Get familiar with your HPC environment

Each HPC has unique hardware, limits, charging models, and ways to work. Before you run anything:

  • Familiarise yourself with the user documentation
  • Know where to run jobs (not on the login node!)
  • Check for network access, especially if pulling containers or pipelines on-the-go
  • Attend your HPCs next training event
  • Reach out to your HPC support team - they are your best source of optimisation advice
  • Understand the accounting model of your HPC and ensure your project has sufficient SU and disk resources to run your full-scale workflow

Start small, then scale

Before launching full-scale analyses:

  • Run the workflow on a small, representative sample
  • Ensure the pipeline works end-to-end with appropriately configured resources
  • Use this opportunity to benchmark walltime, memory, and cpu usage
  • Scale small to test worfklow logic before running at vast scales

Use Nextflow's built-in profiling features

Use the trace and timeline outputs to guide configuration decisions. Review these before and after tuning.

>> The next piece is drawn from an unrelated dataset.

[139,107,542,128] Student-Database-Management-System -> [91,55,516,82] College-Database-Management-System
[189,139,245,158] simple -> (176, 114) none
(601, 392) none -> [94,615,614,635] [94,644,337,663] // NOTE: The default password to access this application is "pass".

  • Identify long-running or inefficient processes
  • Spot over-provisioned tasks (e.g. jobs using a small % of allocated memory or cores)
  • Adjust as needed, remembering to configure to fit your HPC queues/partitions

Choose the right optimisation strategy

Consider the different strategies we explored in Part 2 when tuning your pipeline:

  • Review your tools, does it support multi-threading? → Increase CPUs, add ${task.cpus} to the process (remember to benchmark!)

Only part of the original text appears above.